EXERCISE DIRECTIONS: The expected answer comprises all lines from the entries that contain the string "margin".

TASK MATERIAL:
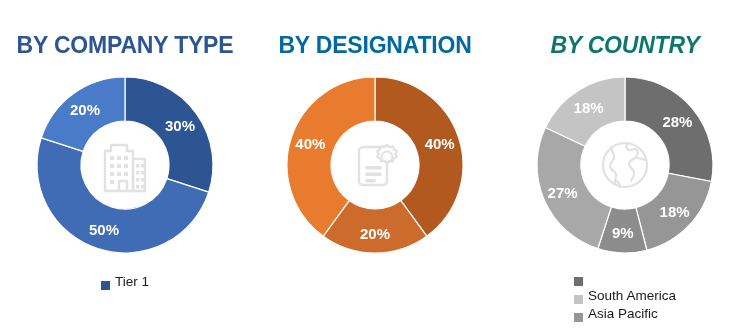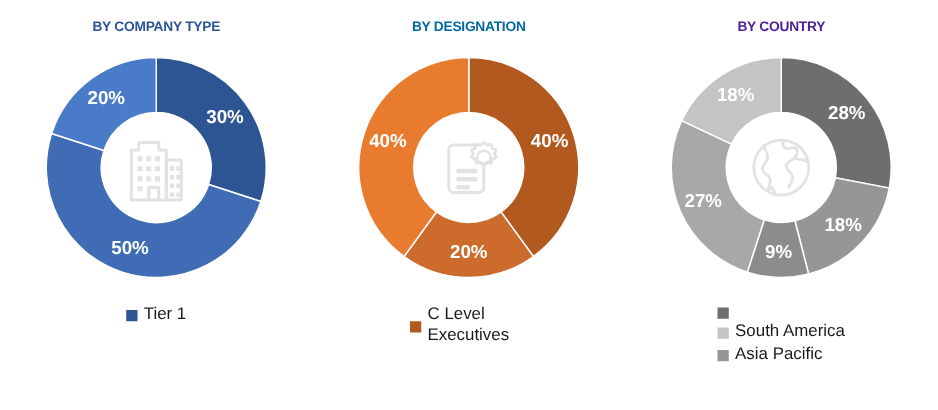--- a/index.html
+++ b/index.html
@@ -24,25 +24,25 @@
   }
   .panel {
     position: relative;
     width: 250px;
     height: 328px;
     display: flex;
     flex-direction: column;
     align-items: center;
   }
   .panel-title {
-    font-size: 11px;
+    font-size: 23px;
     font-weight: bold;
     letter-spacing: -0.2px;
     text-align: right;
-    margin-top: 16px;
+    margin-top: 32px;
     margin-bottom: 4px;
     white-space: nowrap;
   }
   .donut-wrap {
     position: relative;
     width: 200px;
     height: 200px;
     margin-top: 2px;
   }
   .donut-svg {
@@ -73,21 +73,21 @@
     flex-direction: column;
     align-items: flex-start;
     gap: 1px;
   }
   .legend.centered {
     align-items: center;
   }
   .legend-row {
     display: flex;
     flex-direction: row;
-    align-items: center;
+    align-items: flex-end;
     gap: 5px;
     font-size: 13.5px;
     color: #1a1a1a;
     line-height: 17px;
   }
   .legend-swatch {
     width: 9px;
     height: 9px;
     margin-top: 4px;
     flex: 0 0 auto;
@@ -185,30 +185,24 @@
         <g fill="#E2E2E2">
           <rect x="22" y="33" width="17" height="3.6" rx="1.8"></rect>
           <rect x="22" y="39.5" width="17" height="3.6" rx="1.8"></rect>
           <rect x="22" y="46" width="11" height="3.6" rx="1.8"></rect>
         </g>
         <path d="M44 12 l2.6 2.1 3.2 -0.9 1.1 3.2 3 1.5 -1.5 3 1.5 3 -3 1.5 -1.1 3.2 -3.2 -0.9 -2.6 2.1 -2.6 -2.1 -3.2 0.9 -1.1 -3.2 -3 -1.5 1.5 -3 -1.5 -3 3 -1.5 1.1 -3.2 3.2 0.9 Z" fill="#ffffff" stroke="#E2E2E2" stroke-width="2.2" stroke-linejoin="round"></path>
         <circle cx="44" cy="24" r="5.5" fill="none" stroke="#E2E2E2" stroke-width="2"></circle>
       </svg>
     </div>
 
-    <div class="legend centered">
-        <div class="legend-row">
-          <span class="legend-swatch" style="background: rgb(178, 89, 31);"></span>
-          <span class="legend-text wide">C Level Executives</span>
-        </div>
-      </div>
   </div>
 
   <div class="panel">
-    <div class="panel-title" style="color: #4c1d95;">BY COUNTRY</div>
+    <div class="panel-title" style="color: #0f766e; font-style: italic;">BY COUNTRY</div>
 
     <div class="donut-wrap">
       <svg class="donut-svg" viewBox="0 0 200 200">
         <g>
             <path d="M 100 12 A 88 88 0 0 1 186.44127806412462 116.48955568354378 L 143.2206390320623 108.24477784177189 A 44 44 0 0 0 100 56 Z" fill="#6E6E6E" stroke="#ffffff" stroke-width="1.2"></path>
             <path d="M 186.44127806412462 116.48955568354378 A 88 88 0 0 1 121.88471007050724 185.23531817931953 L 110.94235503525361 142.61765908965975 A 44 44 0 0 0 143.2206390320623 108.24477784177189 Z" fill="#969696" stroke="#ffffff" stroke-width="1.2"></path>
             <path d="M 121.88471007050724 185.23531817931953 A 88 88 0 0 1 72.80650449500459 183.69297343397352 L 86.4032522475023 141.84648671698676 A 44 44 0 0 0 110.94235503525361 142.61765908965975 Z" fill="#8C8C8C" stroke="#ffffff" stroke-width="1.2"></path>
             <path d="M 72.80650449500459 183.69297343397352 A 88 88 0 0 1 20.375219382990267 62.53142234227364 L 60.18760969149513 81.26571117113681 A 44 44 0 0 0 86.4032522475023 141.84648671698676 Z" fill="#A8A8A8" stroke="#ffffff" stroke-width="1.2"></path>
             <path d="M 20.375219382990267 62.53142234227364 A 88 88 0 0 1 99.99999999999999 12 L 99.99999999999999 56 A 44 44 0 0 0 60.18760969149513 81.26571117113681 Z" fill="#C4C4C4" stroke="#ffffff" stroke-width="1.2"></path>
           </g>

YOUR RESPONSE:
-    margin-top: 16px;
+    margin-top: 32px;
     margin-bottom: 4px;
     margin-top: 2px;
     margin-top: 4px;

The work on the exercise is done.